### Requirement
Every record below is to be restated word for word, and no picture is to be copied.

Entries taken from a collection
########################################

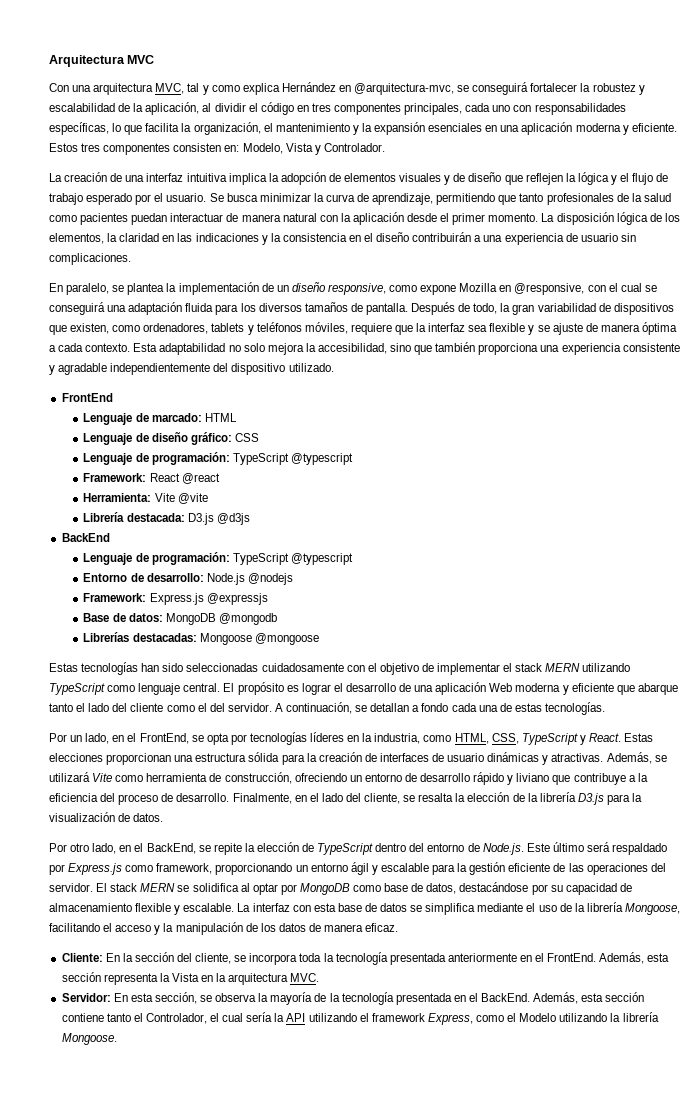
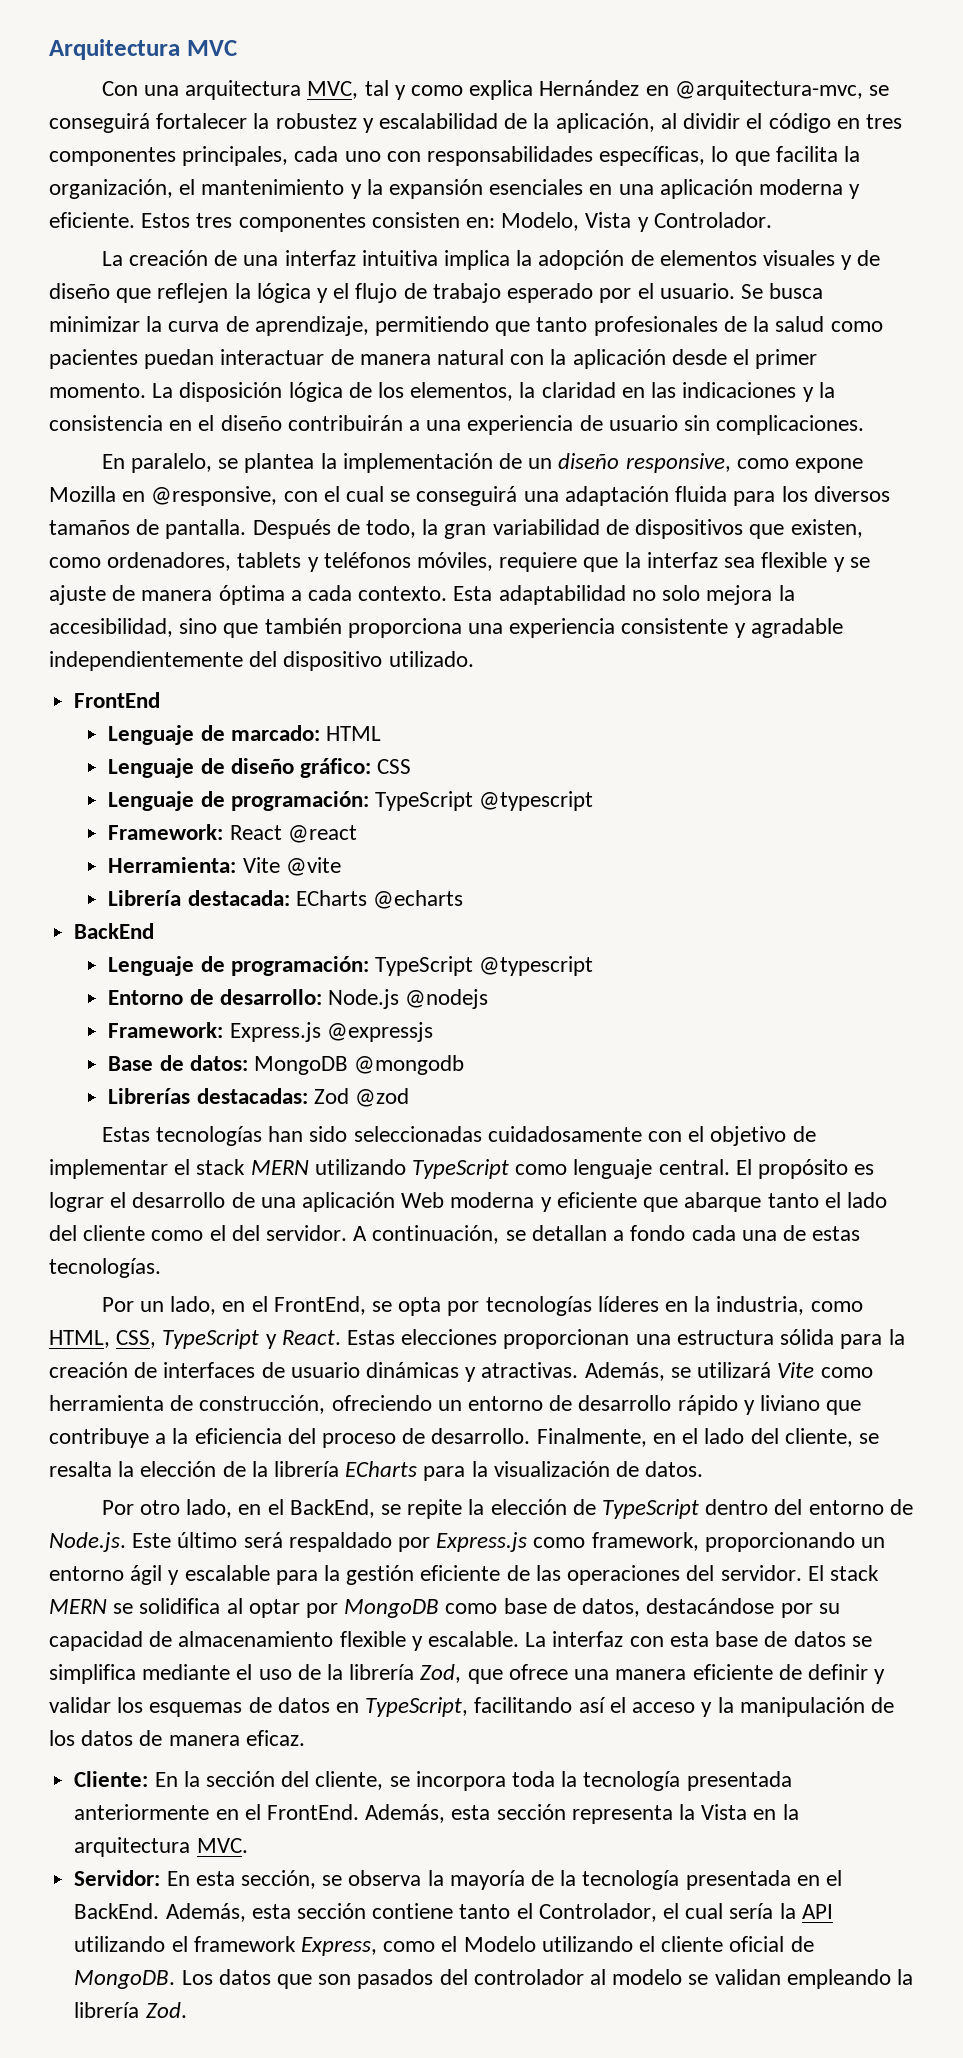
- Librería destacada: D3.js @d3js
+ Librería destacada: ECharts @echarts
- Librerías destacadas: Mongoose @mongoose
+ Librerías destacadas: Zod @zod
- Finalmente, en el lado del cliente, se resalta la elección de la librería D3.js para la visualización de datos.
+ Finalmente, en el lado del cliente, se resalta la elección de la librería ECharts para la visualización de datos.
- La interfaz con esta base de datos se simplifica mediante el uso de la librería Mongoose, facilitando el acceso y la manipulación de los datos de manera eficaz.
+ La interfaz con esta base de datos se simplifica mediante el uso de la librería Zod, que ofrece una manera eficiente de definir y validar los esquemas de datos en TypeScript, facilitando así el acceso y la manipulación de los datos de manera eficaz.
- Además, esta sección contiene tanto el Controlador, el cual sería la API utilizando el framework Express, como el Modelo utilizando la librería Mongoose.
+ Además, esta sección contiene tanto el Controlador, el cual sería la API utilizando el framework Express, como el Modelo utilizando el cliente oficial de MongoDB. Los datos que son pasados del controlador al modelo se validan empleando la librería Zod.

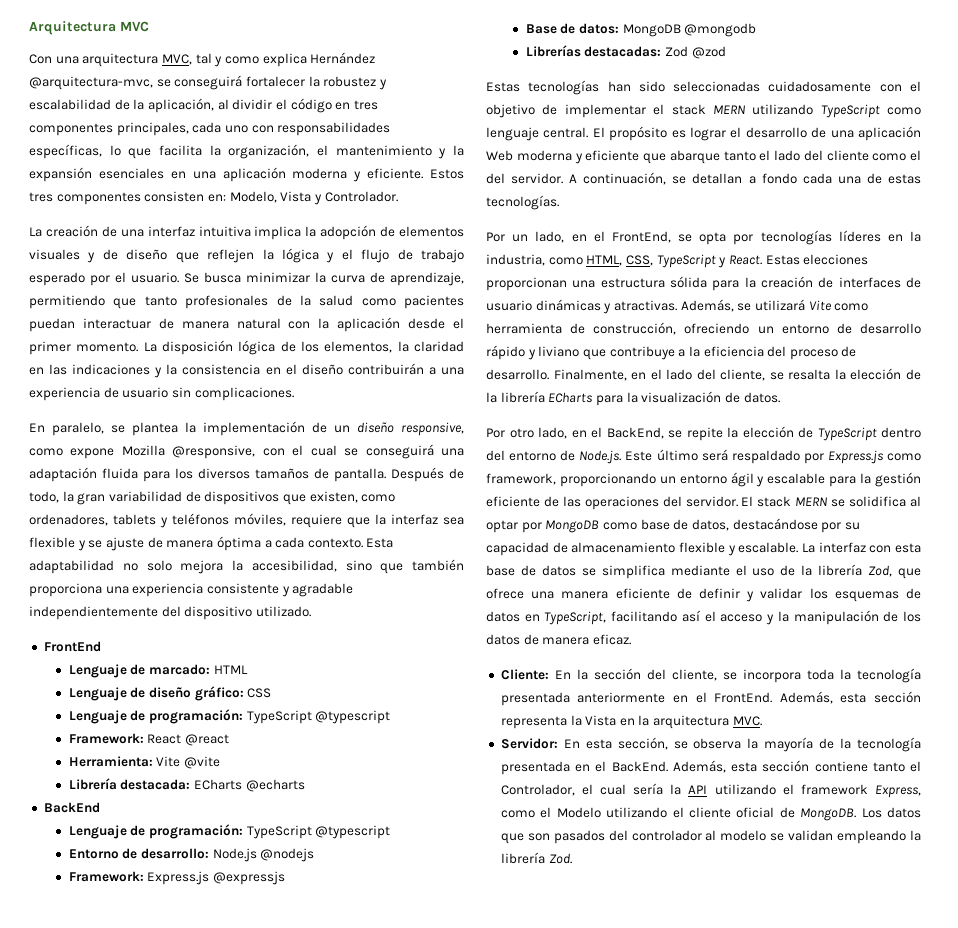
- Con una arquitectura MVC, tal y como explica Hernández en @arquitectura-mvc, se conseguirá fortalecer la robustez y escalabilidad de la aplicación, al dividir el código en tres componentes principales, cada uno con responsabilidades específicas, lo que facilita la organización, el mantenimiento y la expansión esenciales en una aplicación moderna y eficiente.
+ Con una arquitectura MVC, tal y como explica Hernández @arquitectura-mvc, se conseguirá fortalecer la robustez y escalabilidad de la aplicación, al dividir el código en tres componentes principales, cada uno con responsabilidades específicas, lo que facilita la organización, el mantenimiento y la expansión esenciales en una aplicación moderna y eficiente.
- En paralelo, se plantea la implementación de un diseño responsive, como expone Mozilla en @responsive, con el cual se conseguirá una adaptación fluida para los diversos tamaños de pantalla.
+ En paralelo, se plantea la implementación de un diseño responsive, como expone Mozilla @responsive, con el cual se conseguirá una adaptación fluida para los diversos tamaños de pantalla.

########################################

### Result
- Librería destacada: D3.js @d3js
+ Librería destacada: ECharts @echarts
- Librerías destacadas: Mongoose @mongoose
+ Librerías destacadas: Zod @zod
- Finalmente, en el lado del cliente, se resalta la elección de la librería D3.js para la visualización de datos.
+ Finalmente, en el lado del cliente, se resalta la elección de la librería ECharts para la visualización de datos.
- La interfaz con esta base de datos se simplifica mediante el uso de la librería Mongoose, facilitando el acceso y la manipulación de los datos de manera eficaz.
+ La interfaz con esta base de datos se simplifica mediante el uso de la librería Zod, que ofrece una manera eficiente de definir y validar los esquemas de datos en TypeScript, facilitando así el acceso y la manipulación de los datos de manera eficaz.
- Además, esta sección contiene tanto el Controlador, el cual sería la API utilizando el framework Express, como el Modelo utilizando la librería Mongoose.
+ Además, esta sección contiene tanto el Controlador, el cual sería la API utilizando el framework Express, como el Modelo utilizando el cliente oficial de MongoDB. Los datos que son pasados del controlador al modelo se validan empleando la librería Zod.

- Con una arquitectura MVC, tal y como explica Hernández en @arquitectura-mvc, se conseguirá fortalecer la robustez y escalabilidad de la aplicación, al dividir el código en tres componentes principales, cada uno con responsabilidades específicas, lo que facilita la organización, el mantenimiento y la expansión esenciales en una aplicación moderna y eficiente.
+ Con una arquitectura MVC, tal y como explica Hernández @arquitectura-mvc, se conseguirá fortalecer la robustez y escalabilidad de la aplicación, al dividir el código en tres componentes principales, cada uno con responsabilidades específicas, lo que facilita la organización, el mantenimiento y la expansión esenciales en una aplicación moderna y eficiente.
- En paralelo, se plantea la implementación de un diseño responsive, como expone Mozilla en @responsive, con el cual se conseguirá una adaptación fluida para los diversos tamaños de pantalla.
+ En paralelo, se plantea la implementación de un diseño responsive, como expone Mozilla @responsive, con el cual se conseguirá una adaptación fluida para los diversos tamaños de pantalla.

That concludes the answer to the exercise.